### [Assignment]
Every line of the entries with the word "State" in it should be shown.

### [Data to examine]

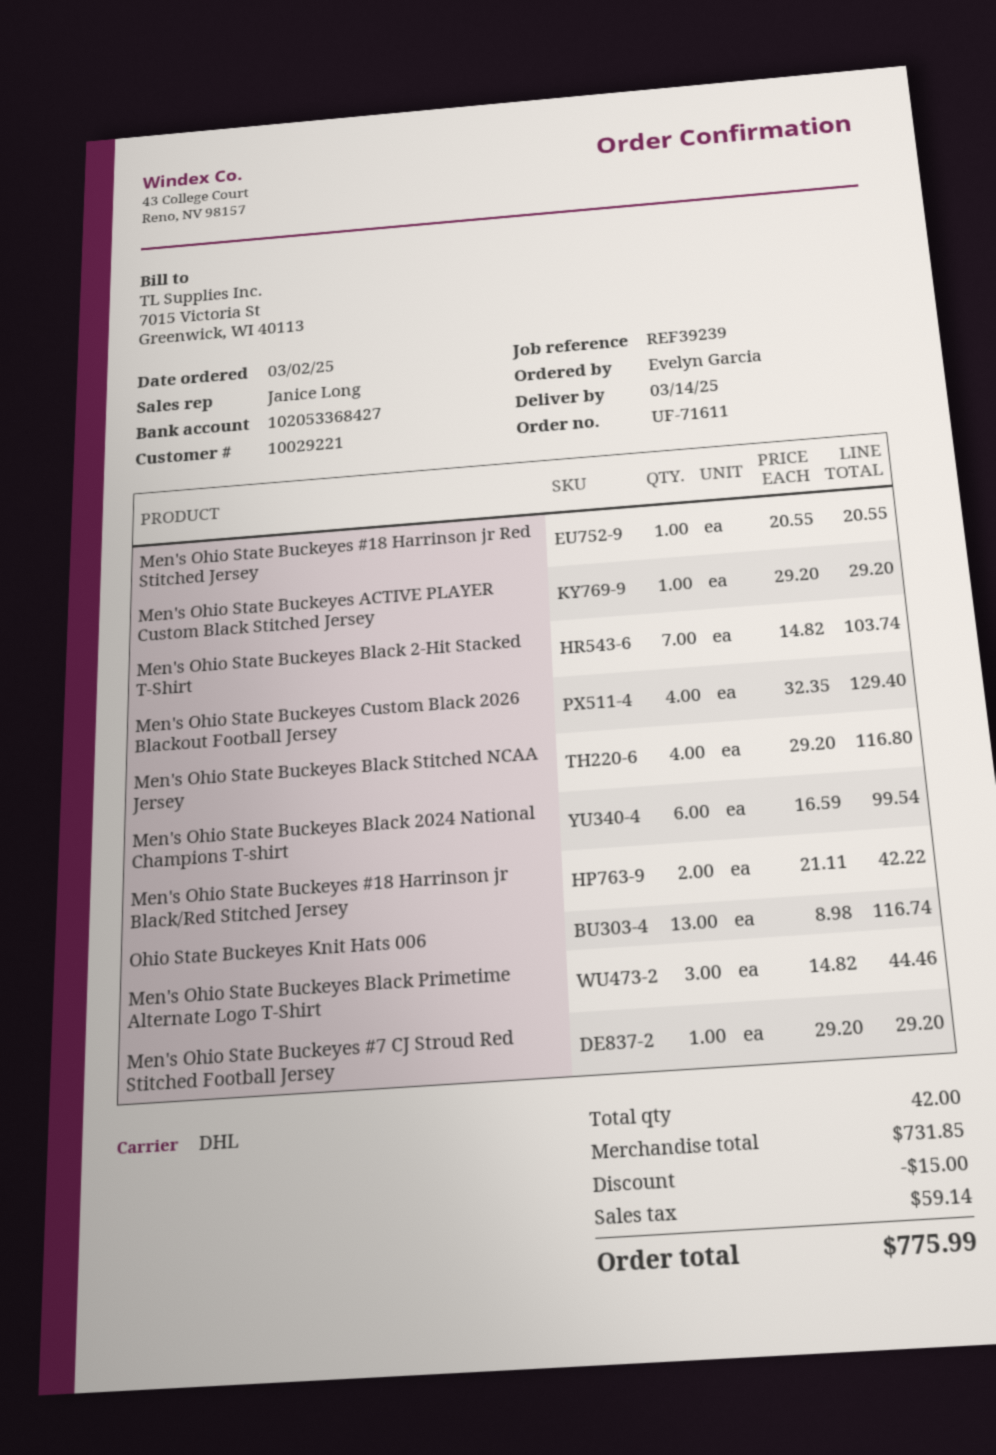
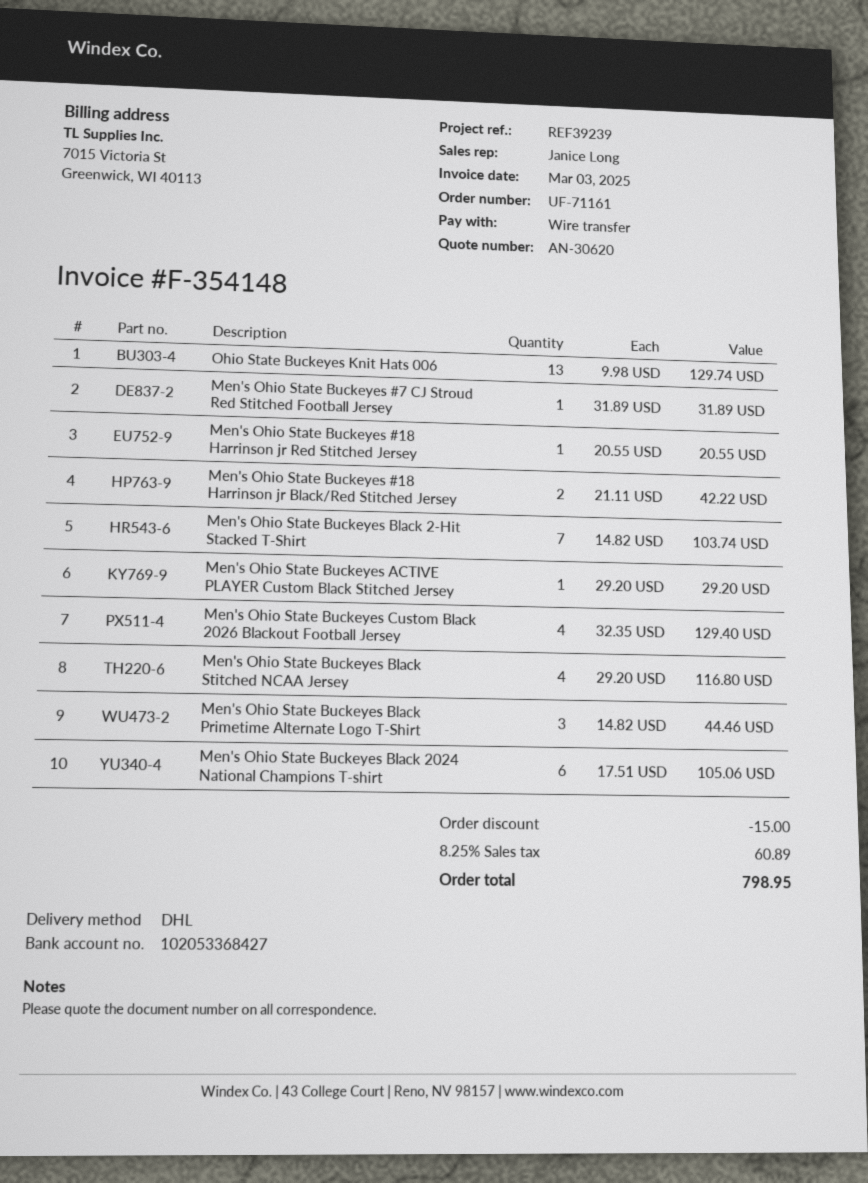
order number: UF-71611 -> UF-71161
Men's Ohio State Buckeyes Black 2024 National Champions T-shirt: 6 x 16.59 = 99.54 -> 6 x 17.51 = 105.06
Ohio State Buckeyes Knit Hats 006: 13 x 8.98 = 116.74 -> 13 x 9.98 = 129.74
Men's Ohio State Buckeyes #7 CJ Stroud Red Stitched Football Jersey: 1 x 29.20 = 29.20 -> 1 x 31.89 = 31.89
tax: 59.14 -> 60.89
total: 775.99 -> 798.95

### [Reply]
Men's Ohio State Buckeyes Black 2024 National Champions T-shirt: 6 x 16.59 = 99.54 -> 6 x 17.51 = 105.06
Ohio State Buckeyes Knit Hats 006: 13 x 8.98 = 116.74 -> 13 x 9.98 = 129.74
Men's Ohio State Buckeyes #7 CJ Stroud Red Stitched Football Jersey: 1 x 29.20 = 29.20 -> 1 x 31.89 = 31.89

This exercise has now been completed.